- [Dataset records]:
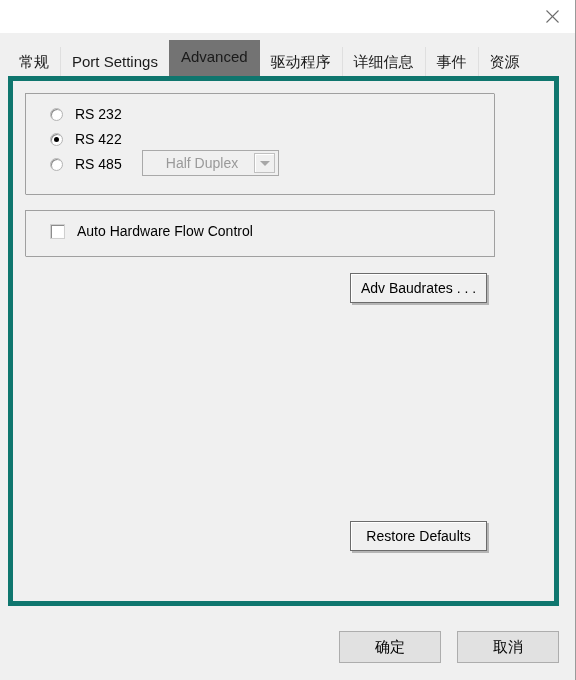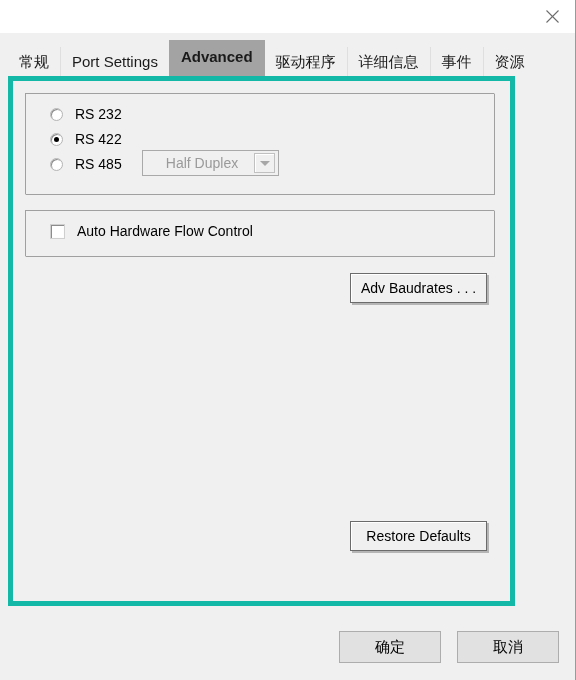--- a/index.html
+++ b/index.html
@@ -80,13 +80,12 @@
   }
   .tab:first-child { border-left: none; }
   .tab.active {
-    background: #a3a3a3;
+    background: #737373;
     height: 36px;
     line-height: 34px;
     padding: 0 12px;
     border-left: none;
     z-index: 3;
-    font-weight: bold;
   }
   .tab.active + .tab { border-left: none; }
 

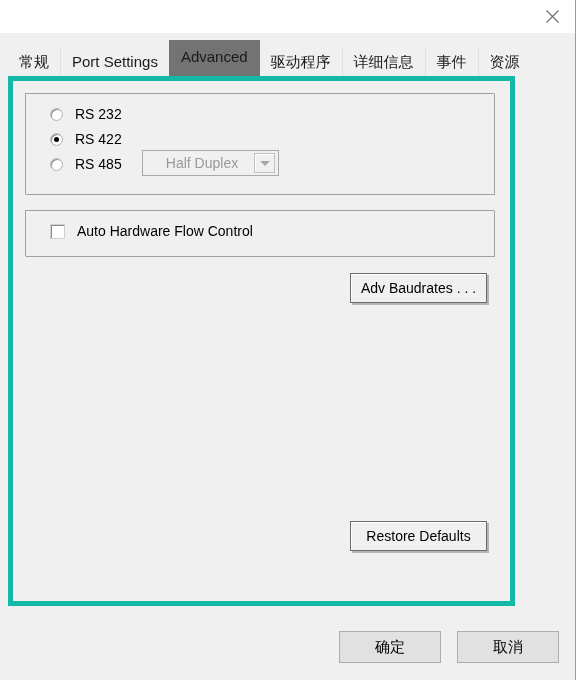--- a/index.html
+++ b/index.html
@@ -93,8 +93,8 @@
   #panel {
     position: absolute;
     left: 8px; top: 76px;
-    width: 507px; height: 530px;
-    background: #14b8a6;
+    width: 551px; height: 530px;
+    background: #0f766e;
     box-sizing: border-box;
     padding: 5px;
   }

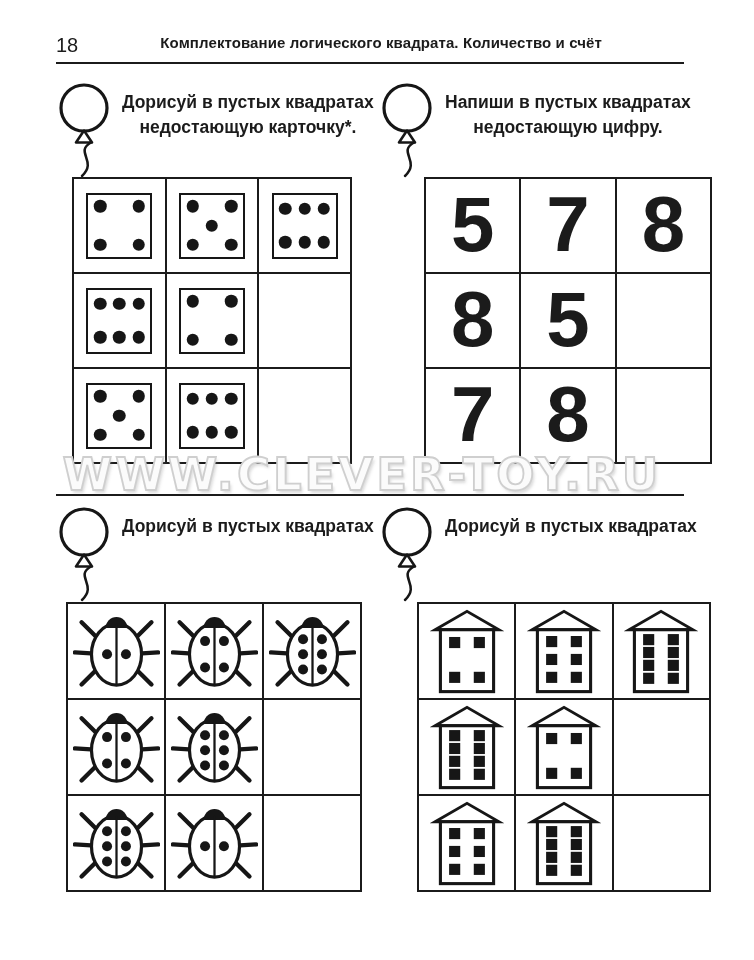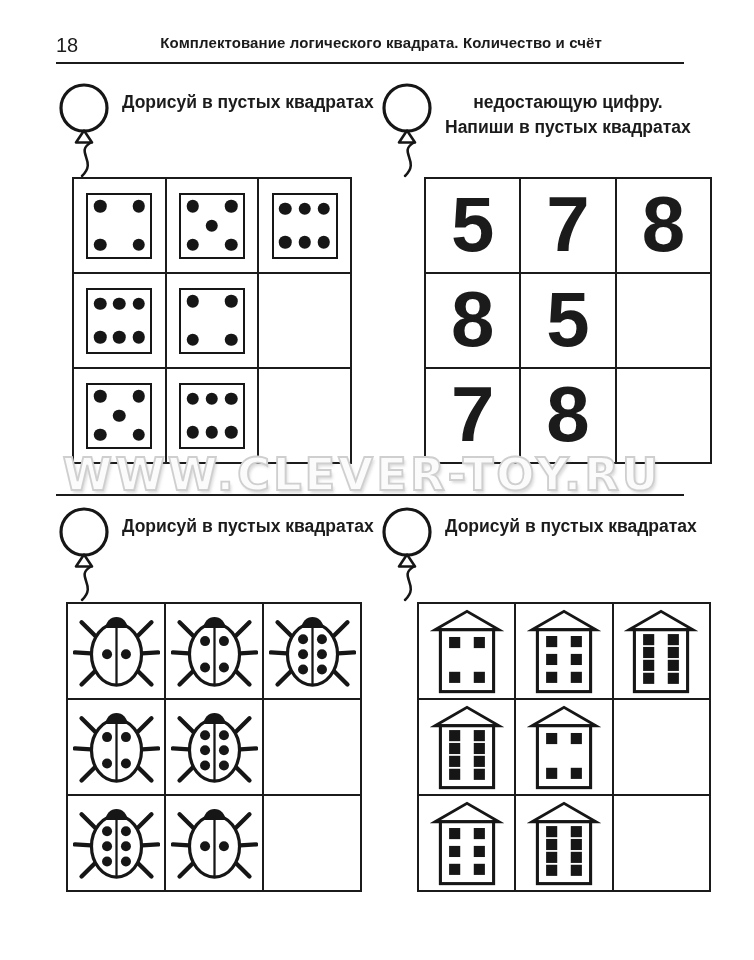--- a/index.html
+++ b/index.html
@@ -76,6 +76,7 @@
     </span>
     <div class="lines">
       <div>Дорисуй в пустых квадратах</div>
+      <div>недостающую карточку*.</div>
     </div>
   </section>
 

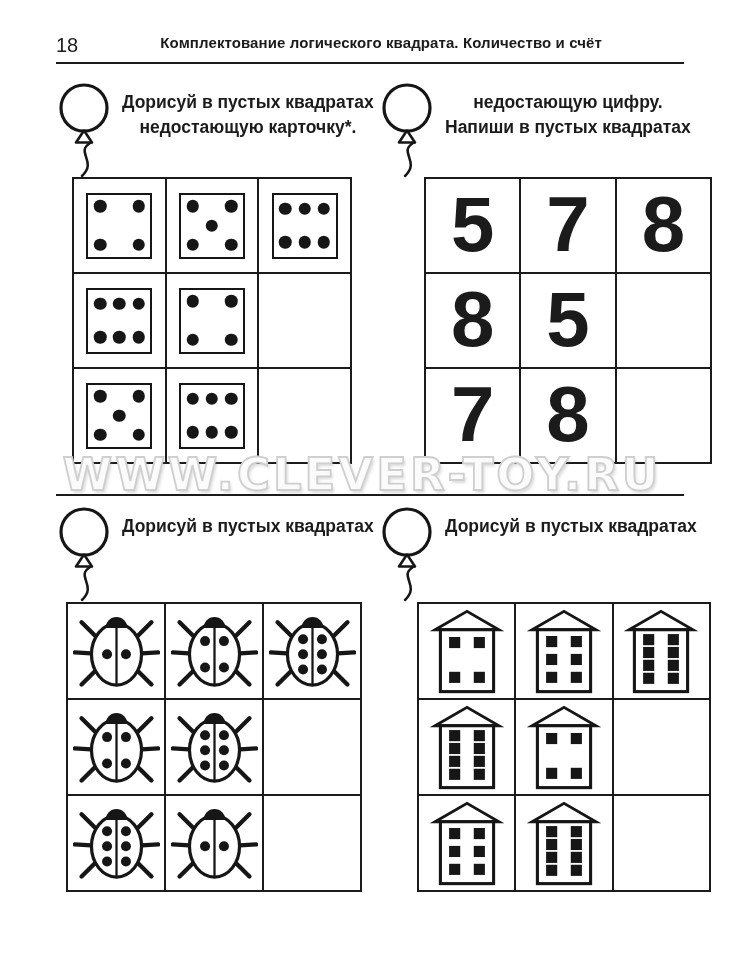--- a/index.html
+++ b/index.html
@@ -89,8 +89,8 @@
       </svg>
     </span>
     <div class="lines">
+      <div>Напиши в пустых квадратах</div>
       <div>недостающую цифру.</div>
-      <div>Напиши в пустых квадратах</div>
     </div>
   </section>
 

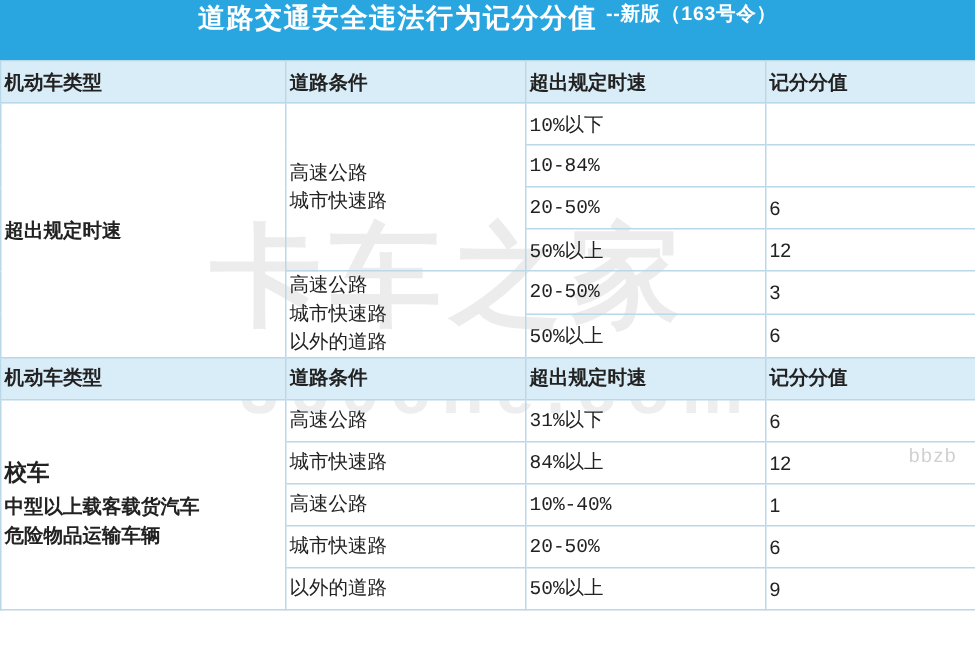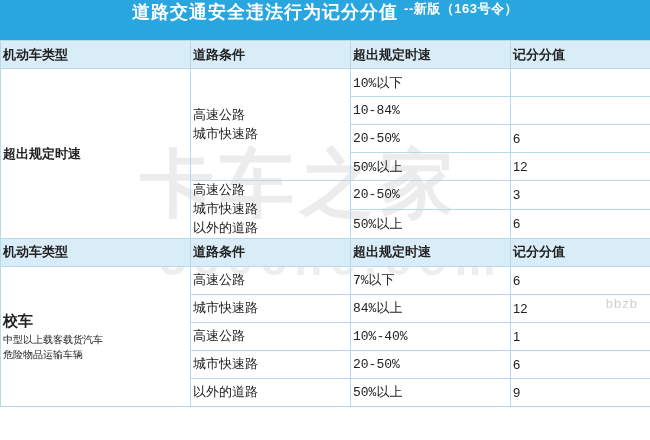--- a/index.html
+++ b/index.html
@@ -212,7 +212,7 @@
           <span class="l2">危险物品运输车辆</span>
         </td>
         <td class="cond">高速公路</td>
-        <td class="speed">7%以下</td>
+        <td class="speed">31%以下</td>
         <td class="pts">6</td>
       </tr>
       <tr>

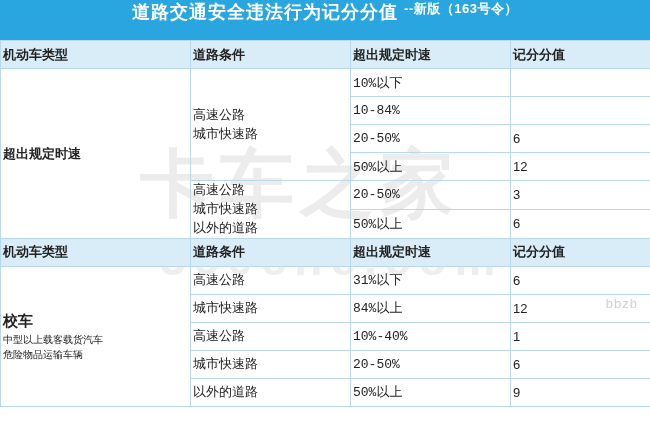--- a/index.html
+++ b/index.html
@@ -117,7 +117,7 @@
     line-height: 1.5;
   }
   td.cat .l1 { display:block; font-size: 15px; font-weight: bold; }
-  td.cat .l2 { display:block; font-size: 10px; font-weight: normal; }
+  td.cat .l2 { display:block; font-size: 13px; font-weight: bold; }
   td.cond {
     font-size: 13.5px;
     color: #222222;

- [Your goal]:
Only the number should be given: how many lines in the data contain the string "weight".

- [Output for this exercise]:
4